Tarji embraces the ideas Effie presents. She adopts American clothing and allows herself such activities as taking a walk through the city on her own. Not understanding the language, Tarji smiles warmly at the people she passes. A number of the men she passes mistake Tarji's friendliness for romantic intent. Several of them arrive at her apartment, and a fight breaks out between them and Reade. The police are called, with the result being that Tarji is thrown in jail. Outraged, her father travels to the United States with the intent of negating his daughter's engagement. However, Effie charms Tarji's father into reconsidering, much to Reade's dismay. Tarji confesses to Reade that she does not love him, and will not come to their wedding ceremony. Realizing his true feelings are for Effie, Reade is relieved to be released from his commitment.
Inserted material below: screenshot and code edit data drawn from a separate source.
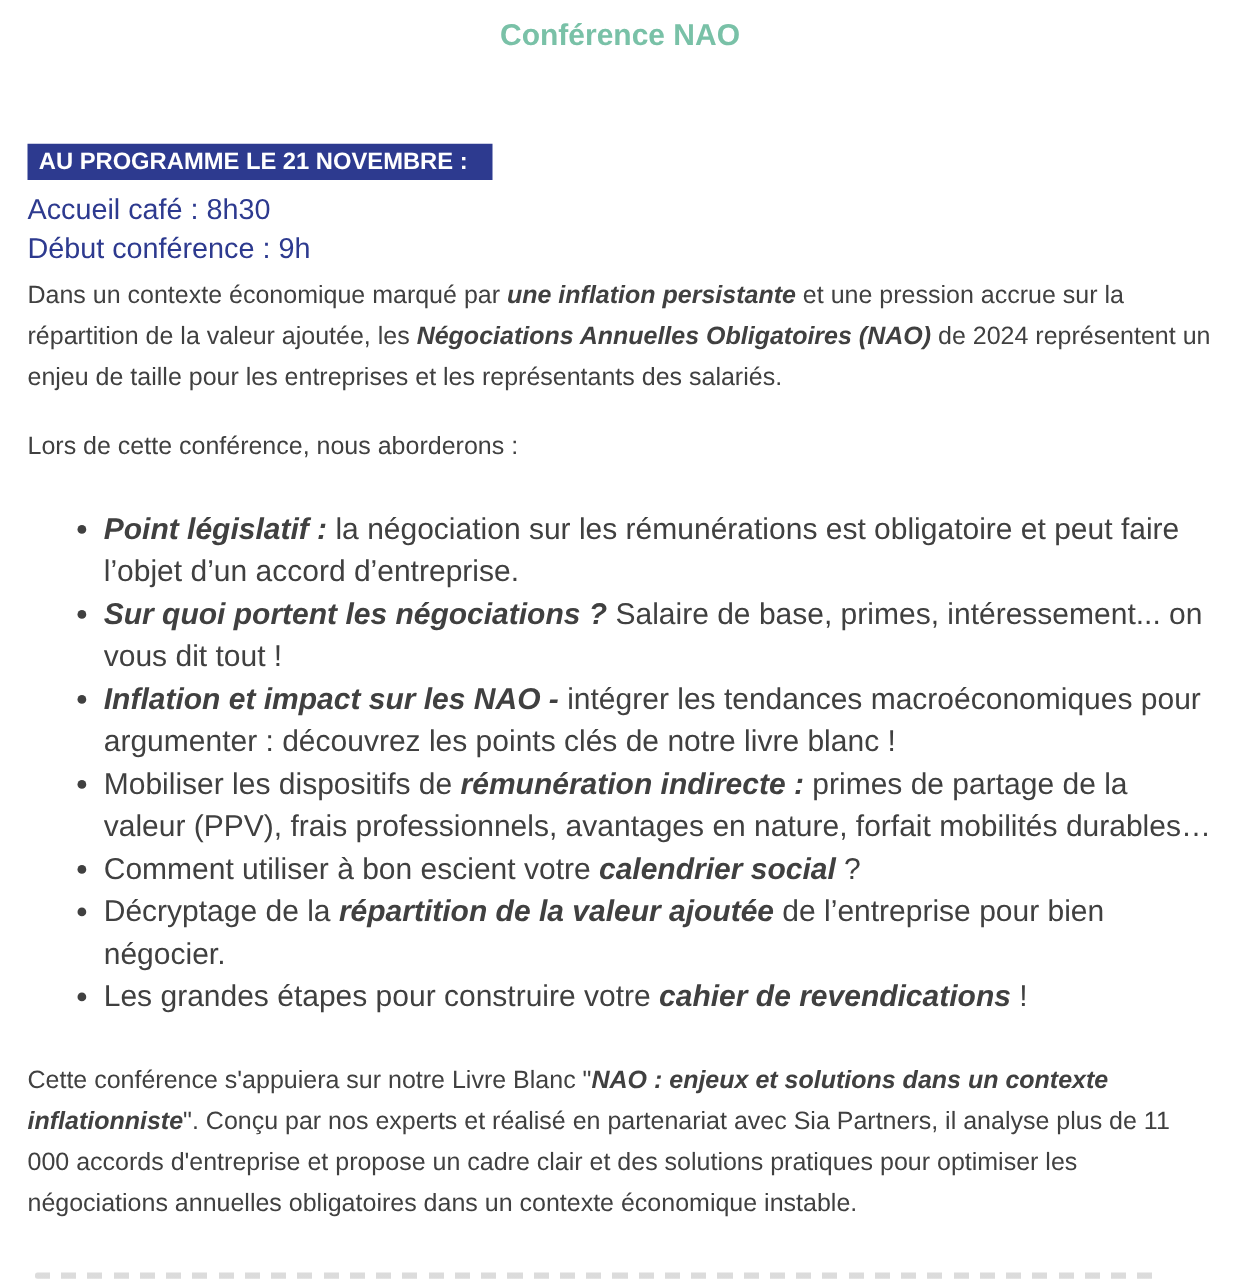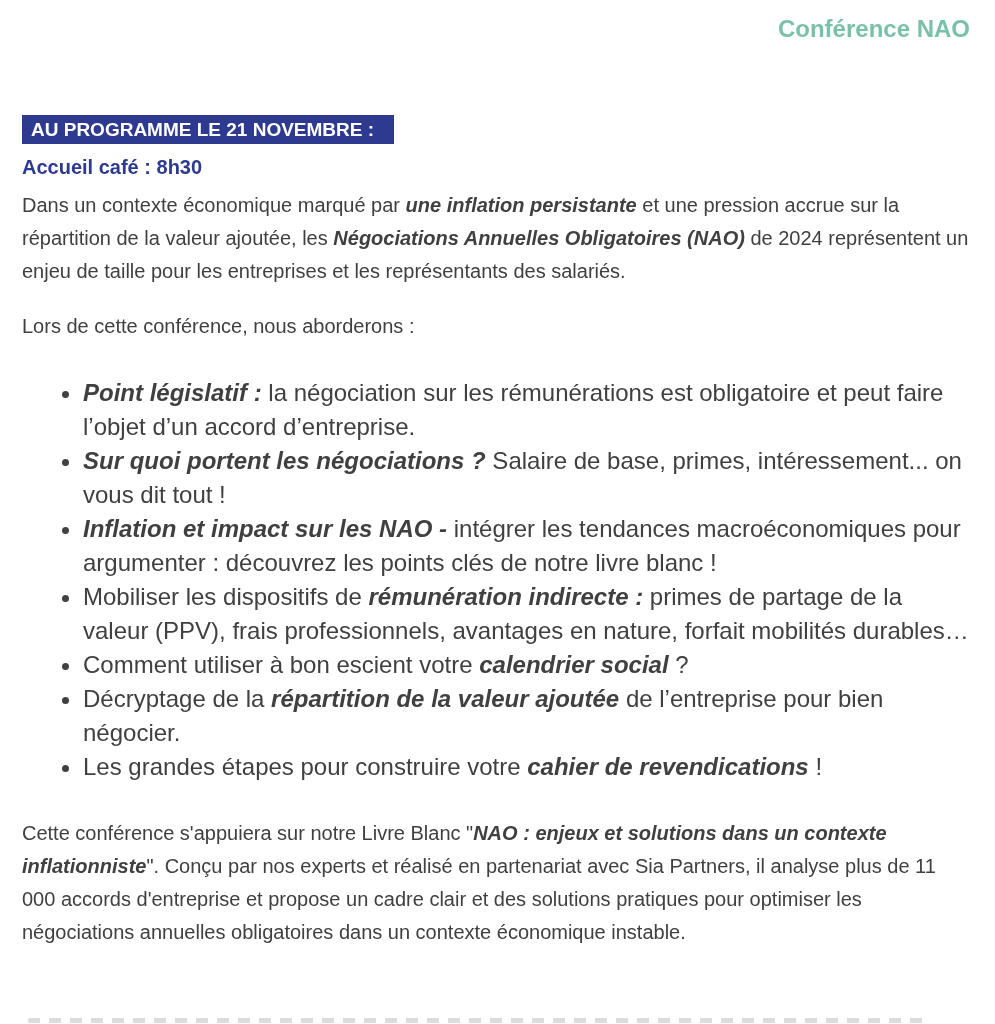--- a/index.html
+++ b/index.html
@@ -20,7 +20,7 @@
   }
   .eyebrow{
     margin:14px 0 0;
-    text-align:right;
+    text-align:center;
     font-size:24px;line-height:30px;font-weight:700;
     color:var(--accent-teal);
   }

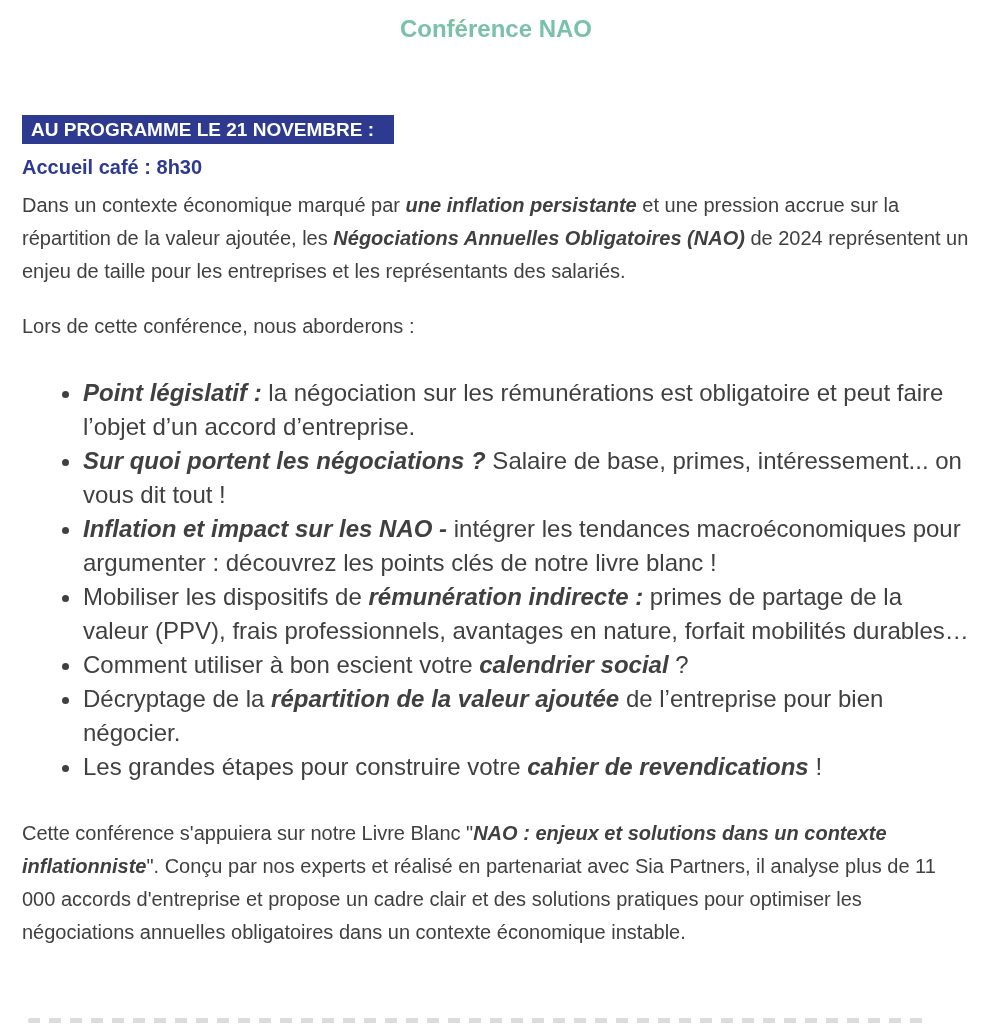--- a/index.html
+++ b/index.html
@@ -40,7 +40,7 @@
     padding:5px 20px 4px 9px;
   }
   .time{
-    font-size:20px;line-height:31px;font-weight:700;
+    font-size:23px;line-height:31px;font-weight:400;
     color:var(--brand-blue);
   }
   .time.first{margin-top:8px;}

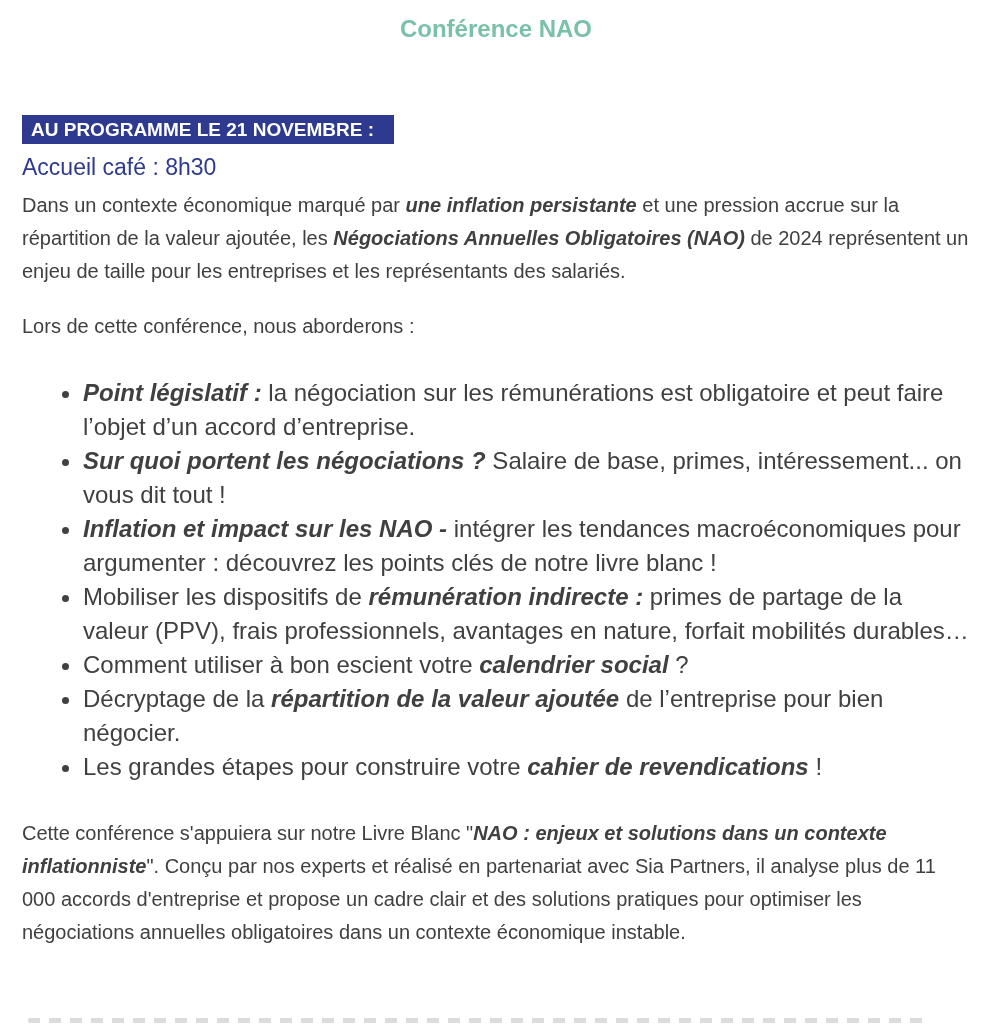--- a/index.html
+++ b/index.html
@@ -87,6 +87,7 @@
 
   <div class="time first">Accueil café : 8h30</div>
 
+  <div class="time">Début conférence : 9h</div>
 
   <p class="body intro"><span>Dans un contexte économique marqué par </span><span class="b">une inflation persistante</span><span> et une pression accrue sur la répartition de la valeur ajoutée, les </span><span class="b">Négociations Annuelles Obligatoires (NAO)</span><span> de 2024 représentent un enjeu de taille pour les entreprises et les représentants des salariés.</span></p>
Tarji is summoned by her father, who lectures her sternly. Despite her earlier assertion, she arrives for her wedding with Reade. He is aghast, and attempts to rebuke her for abandoning her newfound feminist ideals, ultimately succeeding in stopping the marriage. Tarji's father is outraged, but Effie slyly congratulates him, pointing out that he would not let a man like Reade ruin the oil deal he had with the United States, even though he was a scoundrel. Tarji's father agrees to uphold the treaty, despite the wedding not going through. He tells Effie she must love Reade very much, implying he understood her true motives all along. The wedding is cancelled, Reade and Effie kiss, and a mild earthquake occurs.

==Cast==

- Cary Grant as Clemson Reade
- Deborah Kerr as Effie
- Walter Pidgeon as Walter McBride
- Betta St. John as Tarji
- Eduard Franz as Khan of Bukistan
- Les Tremayne as Ken Landwell
- Donald Randolph as Ali
- Bruce Bennett as Charlie Elkwood
- Richard Anderson as Henry Malvine
- Dan Tobin as Mr. Brown
- Movita as Rima
- Gloria Holden as Mrs. Jean Landwell
- Gordon Richards as Sir Cecil
- Virginia Mullen as Annie

==Reception==
According to MGM records, the film earned $1,213,000 in the U.S. and Canada and $672,000 elsewhere, meaning it resulted in a loss of $456,000.

==In other media==
The character of Princess Tarji was resurrected in one episode of Sheldon's I Dream of Jeannie, titled "This Is Murder" (4/9/66), portrayed by Gila Golan.